*BRIEF*: Copy out the entries that follow. Leave none out.

*EXTRACTED ENTRIES*:

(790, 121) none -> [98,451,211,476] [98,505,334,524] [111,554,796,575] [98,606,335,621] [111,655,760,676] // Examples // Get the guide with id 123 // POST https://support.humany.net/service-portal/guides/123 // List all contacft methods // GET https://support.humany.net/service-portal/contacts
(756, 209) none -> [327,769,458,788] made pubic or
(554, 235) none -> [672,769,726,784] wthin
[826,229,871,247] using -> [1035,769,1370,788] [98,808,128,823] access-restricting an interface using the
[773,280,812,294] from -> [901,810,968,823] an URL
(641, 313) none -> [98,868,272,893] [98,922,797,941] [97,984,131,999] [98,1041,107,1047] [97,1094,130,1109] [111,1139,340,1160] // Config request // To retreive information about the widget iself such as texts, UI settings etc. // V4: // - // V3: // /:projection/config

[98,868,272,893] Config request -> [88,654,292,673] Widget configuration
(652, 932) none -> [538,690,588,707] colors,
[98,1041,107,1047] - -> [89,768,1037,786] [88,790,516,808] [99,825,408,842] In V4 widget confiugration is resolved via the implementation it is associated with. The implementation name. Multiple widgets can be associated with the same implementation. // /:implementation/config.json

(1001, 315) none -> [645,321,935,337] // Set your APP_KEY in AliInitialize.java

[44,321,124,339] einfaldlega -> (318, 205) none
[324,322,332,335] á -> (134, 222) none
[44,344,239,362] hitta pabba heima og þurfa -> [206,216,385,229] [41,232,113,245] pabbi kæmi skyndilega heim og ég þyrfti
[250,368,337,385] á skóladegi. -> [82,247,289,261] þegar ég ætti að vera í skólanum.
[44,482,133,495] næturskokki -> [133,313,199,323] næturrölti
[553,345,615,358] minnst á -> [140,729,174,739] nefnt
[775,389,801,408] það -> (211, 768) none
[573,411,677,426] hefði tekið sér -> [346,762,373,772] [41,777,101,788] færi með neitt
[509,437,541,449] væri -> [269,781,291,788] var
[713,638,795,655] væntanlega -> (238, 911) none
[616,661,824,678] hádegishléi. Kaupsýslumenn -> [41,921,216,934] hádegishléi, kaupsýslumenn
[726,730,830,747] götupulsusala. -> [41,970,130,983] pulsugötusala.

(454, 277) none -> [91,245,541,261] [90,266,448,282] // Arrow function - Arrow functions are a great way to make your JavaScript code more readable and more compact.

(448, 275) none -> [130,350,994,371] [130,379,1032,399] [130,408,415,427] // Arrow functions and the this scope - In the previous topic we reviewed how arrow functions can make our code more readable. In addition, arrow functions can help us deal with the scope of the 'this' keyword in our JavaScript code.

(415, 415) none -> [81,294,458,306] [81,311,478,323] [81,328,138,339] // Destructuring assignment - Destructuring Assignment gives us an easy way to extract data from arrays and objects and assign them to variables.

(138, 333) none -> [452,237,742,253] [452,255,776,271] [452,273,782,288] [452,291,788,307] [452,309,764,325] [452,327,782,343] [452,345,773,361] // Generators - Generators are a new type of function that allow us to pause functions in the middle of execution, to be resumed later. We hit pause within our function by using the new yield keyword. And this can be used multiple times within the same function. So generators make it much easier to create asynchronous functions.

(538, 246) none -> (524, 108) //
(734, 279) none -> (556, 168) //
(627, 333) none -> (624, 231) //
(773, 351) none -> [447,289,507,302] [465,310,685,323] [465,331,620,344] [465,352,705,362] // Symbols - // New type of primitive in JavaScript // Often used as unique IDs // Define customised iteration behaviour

*RESULT*:
(790, 121) none -> [98,451,211,476] [98,505,334,524] [111,554,796,575] [98,606,335,621] [111,655,760,676] // Examples // Get the guide with id 123 // POST https://support.humany.net/service-portal/guides/123 // List all contacft methods // GET https://support.humany.net/service-portal/contacts
(756, 209) none -> [327,769,458,788] made pubic or
(554, 235) none -> [672,769,726,784] wthin
[826,229,871,247] using -> [1035,769,1370,788] [98,808,128,823] access-restricting an interface using the
[773,280,812,294] from -> [901,810,968,823] an URL
(641, 313) none -> [98,868,272,893] [98,922,797,941] [97,984,131,999] [98,1041,107,1047] [97,1094,130,1109] [111,1139,340,1160] // Config request // To retreive information about the widget iself such as texts, UI settings etc. // V4: // - // V3: // /:projection/config

[98,868,272,893] Config request -> [88,654,292,673] Widget configuration
(652, 932) none -> [538,690,588,707] colors,
[98,1041,107,1047] - -> [89,768,1037,786] [88,790,516,808] [99,825,408,842] In V4 widget confiugration is resolved via the implementation it is associated with. The implementation name. Multiple widgets can be associated with the same implementation. // /:implementation/config.json

(1001, 315) none -> [645,321,935,337] // Set your APP_KEY in AliInitialize.java

[44,321,124,339] einfaldlega -> (318, 205) none
[324,322,332,335] á -> (134, 222) none
[44,344,239,362] hitta pabba heima og þurfa -> [206,216,385,229] [41,232,113,245] pabbi kæmi skyndilega heim og ég þyrfti
[250,368,337,385] á skóladegi. -> [82,247,289,261] þegar ég ætti að vera í skólanum.
[44,482,133,495] næturskokki -> [133,313,199,323] næturrölti
[553,345,615,358] minnst á -> [140,729,174,739] nefnt
[775,389,801,408] það -> (211, 768) none
[573,411,677,426] hefði tekið sér -> [346,762,373,772] [41,777,101,788] færi með neitt
[509,437,541,449] væri -> [269,781,291,788] var
[713,638,795,655] væntanlega -> (238, 911) none
[616,661,824,678] hádegishléi. Kaupsýslumenn -> [41,921,216,934] hádegishléi, kaupsýslumenn
[726,730,830,747] götupulsusala. -> [41,970,130,983] pulsugötusala.

(454, 277) none -> [91,245,541,261] [90,266,448,282] // Arrow function - Arrow functions are a great way to make your JavaScript code more readable and more compact.

(448, 275) none -> [130,350,994,371] [130,379,1032,399] [130,408,415,427] // Arrow functions and the this scope - In the previous topic we reviewed how arrow functions can make our code more readable. In addition, arrow functions can help us deal with the scope of the 'this' keyword in our JavaScript code.

(415, 415) none -> [81,294,458,306] [81,311,478,323] [81,328,138,339] // Destructuring assignment - Destructuring Assignment gives us an easy way to extract data from arrays and objects and assign them to variables.

(138, 333) none -> [452,237,742,253] [452,255,776,271] [452,273,782,288] [452,291,788,307] [452,309,764,325] [452,327,782,343] [452,345,773,361] // Generators - Generators are a new type of function that allow us to pause functions in the middle of execution, to be resumed later. We hit pause within our function by using the new yield keyword. And this can be used multiple times within the same function. So generators make it much easier to create asynchronous functions.

(538, 246) none -> (524, 108) //
(734, 279) none -> (556, 168) //
(627, 333) none -> (624, 231) //
(773, 351) none -> [447,289,507,302] [465,310,685,323] [465,331,620,344] [465,352,705,362] // Symbols - // New type of primitive in JavaScript // Often used as unique IDs // Define customised iteration behaviour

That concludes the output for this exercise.